Data excerpts:

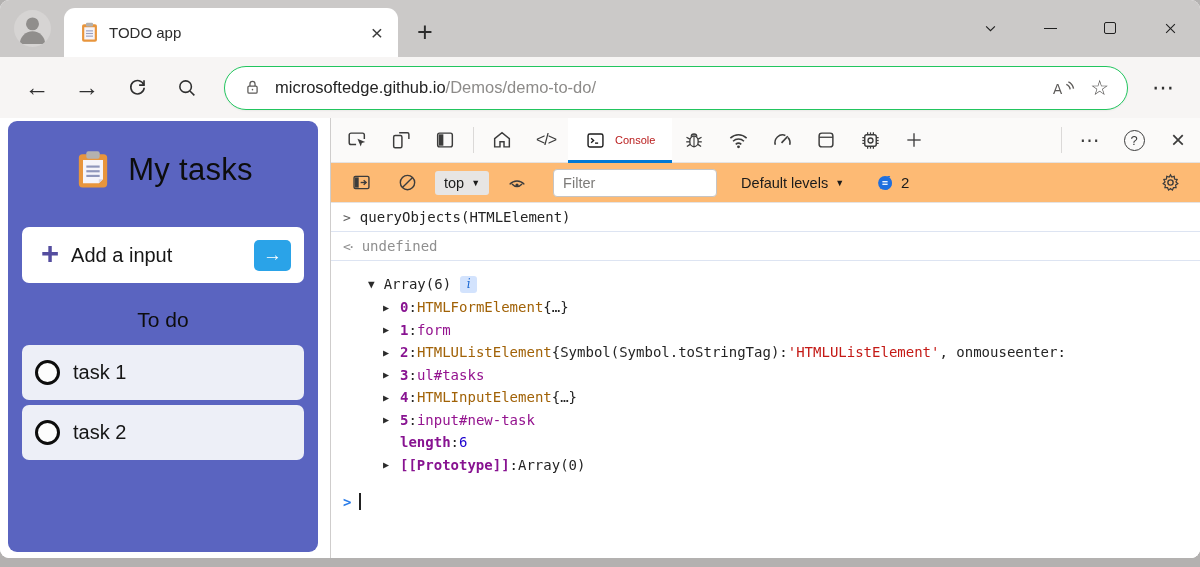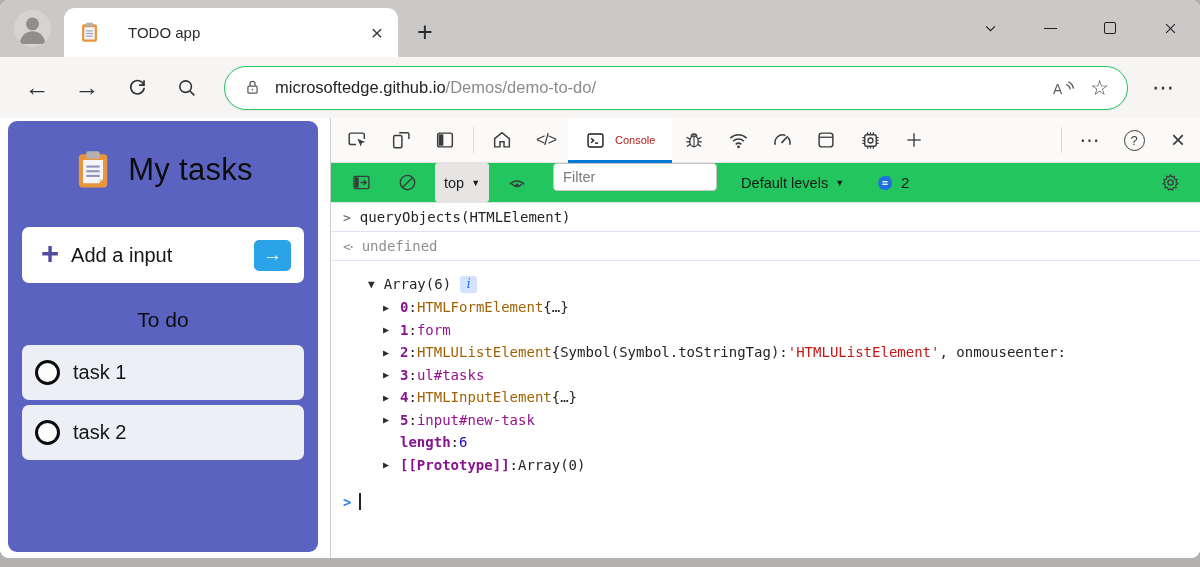--- a/index.html
+++ b/index.html
@@ -7,21 +7,21 @@
               font-family:"Liberation Sans", sans-serif; }
   .window { position:absolute; left:0; top:0; width:1200px; height:558px;
             border-radius:9px; overflow:hidden; background:#fff; }
 
   
   .titlebar { position:relative; height:57px; background:#cbc9c8; }
   .avatar { position:absolute; left:14px; top:10px; width:37px; height:37px; border-radius:50%;
             background:#d6d4d3; overflow:hidden; }
   .tab { position:absolute; left:64px; bottom:0; width:334px; height:49px; background:#fff;
          border-radius:11px 11px 0 0; display:flex; align-items:center; padding:0 15px; }
-  .tab-title { flex:1; margin-left:28px; font-size:15px; color:#2c2c2c; }
+  .tab-title { flex:1; margin-left:9px; font-size:15px; color:#2c2c2c; }
   .tab-close { font-size:21px; color:#3c3c3c; line-height:1; cursor:default; }
   .newtab { position:absolute; left:408px; bottom:8px; width:34px; height:34px; display:flex;
             align-items:center; justify-content:center; font-size:27px; font-weight:300; color:#2c2c2c; }
   .wincontrols { position:absolute; right:0; top:0; height:56px; display:flex; }
   .winbtn { width:60px; height:100%; display:flex; align-items:center; justify-content:center; }
   .minglyph { width:13px; height:0; border-top:1.6px solid #202020; }
   .maxglyph { width:12px; height:12px; border:1.6px solid #202020; border-radius:2px; }
 
   
   .navbar { height:61px; background:#f7f5f4; display:flex; align-items:center; padding:0 16px; gap:8px; }
@@ -68,22 +68,22 @@
   .dt-sep { width:1px; background:#dbd9d8; margin:9px 6px; }
   .code-glyph { font-size:16px; color:#3c3c3c; letter-spacing:-1px; }
   .dt-tab-console { position:relative; display:flex; align-items:center; gap:9px; padding:0 17px;
                     background:#fff; font-size:11px; color:#b91c1c; }
   .dt-tab-console::after { content:""; position:absolute; left:0; right:0; bottom:-1px; height:3px;
                            background:var(--accent,#0078d4); }
   .dt-right { margin-left:auto; display:flex; align-items:stretch; }
   .help-circle { width:21px; height:21px; border:1.6px solid #3c3c3c; border-radius:50%; display:flex;
                  align-items:center; justify-content:center; font-size:13px; color:#3c3c3c; }
 
-  .dt-console-bar { height:40px; background:#22c55e; border-bottom:1px solid #e5e3e2; display:flex;
-                    padding:0 12px; gap:10px; }
+  .dt-console-bar { height:40px; background:#fdba74; border-bottom:1px solid #e5e3e2; display:flex;
+                    align-items:center; padding:0 12px; gap:10px; }
   .cbar-btn { width:36px; display:flex; align-items:center; justify-content:center; color:#3c3c3c; }
   .context-pill { display:flex; align-items:center; gap:7px; background:#e7e5e4; border-radius:3px;
                   padding:4px 9px; font-size:14.5px; color:#1b1b1b; }
   .dd-arrow { font-size:9px; color:#1b1b1b; }
   .filter-input { width:164px; height:28px; border:1px solid #c6c4c3; border-radius:4px; margin-left:8px;
                   padding:0 9px; font-size:14.5px; font-family:inherit; color:#1b1b1b; outline:none; }
   .filter-input::placeholder { color:#7d7b79; }
   .levels { display:flex; align-items:center; gap:7px; margin-left:14px; font-size:14.5px; color:#1b1b1b; }
   .msg-group { display:flex; align-items:center; gap:7px; margin-left:22px; font-size:15px; color:#1b1b1b; }
   .gear-wrap { margin-left:auto; }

Aim of the exercise:
Type the listing out again word for word, passing over each picture.

Task answer:
--- a/index.html
+++ b/index.html
@@ -7,21 +7,21 @@
               font-family:"Liberation Sans", sans-serif; }
   .window { position:absolute; left:0; top:0; width:1200px; height:558px;
             border-radius:9px; overflow:hidden; background:#fff; }
 
   
   .titlebar { position:relative; height:57px; background:#cbc9c8; }
   .avatar { position:absolute; left:14px; top:10px; width:37px; height:37px; border-radius:50%;
             background:#d6d4d3; overflow:hidden; }
   .tab { position:absolute; left:64px; bottom:0; width:334px; height:49px; background:#fff;
          border-radius:11px 11px 0 0; display:flex; align-items:center; padding:0 15px; }
-  .tab-title { flex:1; margin-left:28px; font-size:15px; color:#2c2c2c; }
+  .tab-title { flex:1; margin-left:9px; font-size:15px; color:#2c2c2c; }
   .tab-close { font-size:21px; color:#3c3c3c; line-height:1; cursor:default; }
   .newtab { position:absolute; left:408px; bottom:8px; width:34px; height:34px; display:flex;
             align-items:center; justify-content:center; font-size:27px; font-weight:300; color:#2c2c2c; }
   .wincontrols { position:absolute; right:0; top:0; height:56px; display:flex; }
   .winbtn { width:60px; height:100%; display:flex; align-items:center; justify-content:center; }
   .minglyph { width:13px; height:0; border-top:1.6px solid #202020; }
   .maxglyph { width:12px; height:12px; border:1.6px solid #202020; border-radius:2px; }
 
   
   .navbar { height:61px; background:#f7f5f4; display:flex; align-items:center; padding:0 16px; gap:8px; }
@@ -68,22 +68,22 @@
   .dt-sep { width:1px; background:#dbd9d8; margin:9px 6px; }
   .code-glyph { font-size:16px; color:#3c3c3c; letter-spacing:-1px; }
   .dt-tab-console { position:relative; display:flex; align-items:center; gap:9px; padding:0 17px;
                     background:#fff; font-size:11px; color:#b91c1c; }
   .dt-tab-console::after { content:""; position:absolute; left:0; right:0; bottom:-1px; height:3px;
                            background:var(--accent,#0078d4); }
   .dt-right { margin-left:auto; display:flex; align-items:stretch; }
   .help-circle { width:21px; height:21px; border:1.6px solid #3c3c3c; border-radius:50%; display:flex;
                  align-items:center; justify-content:center; font-size:13px; color:#3c3c3c; }
 
-  .dt-console-bar { height:40px; background:#22c55e; border-bottom:1px solid #e5e3e2; display:flex;
-                    padding:0 12px; gap:10px; }
+  .dt-console-bar { height:40px; background:#fdba74; border-bottom:1px solid #e5e3e2; display:flex;
+                    align-items:center; padding:0 12px; gap:10px; }
   .cbar-btn { width:36px; display:flex; align-items:center; justify-content:center; color:#3c3c3c; }
   .context-pill { display:flex; align-items:center; gap:7px; background:#e7e5e4; border-radius:3px;
                   padding:4px 9px; font-size:14.5px; color:#1b1b1b; }
   .dd-arrow { font-size:9px; color:#1b1b1b; }
   .filter-input { width:164px; height:28px; border:1px solid #c6c4c3; border-radius:4px; margin-left:8px;
                   padding:0 9px; font-size:14.5px; font-family:inherit; color:#1b1b1b; outline:none; }
   .filter-input::placeholder { color:#7d7b79; }
   .levels { display:flex; align-items:center; gap:7px; margin-left:14px; font-size:14.5px; color:#1b1b1b; }
   .msg-group { display:flex; align-items:center; gap:7px; margin-left:22px; font-size:15px; color:#1b1b1b; }
   .gear-wrap { margin-left:auto; }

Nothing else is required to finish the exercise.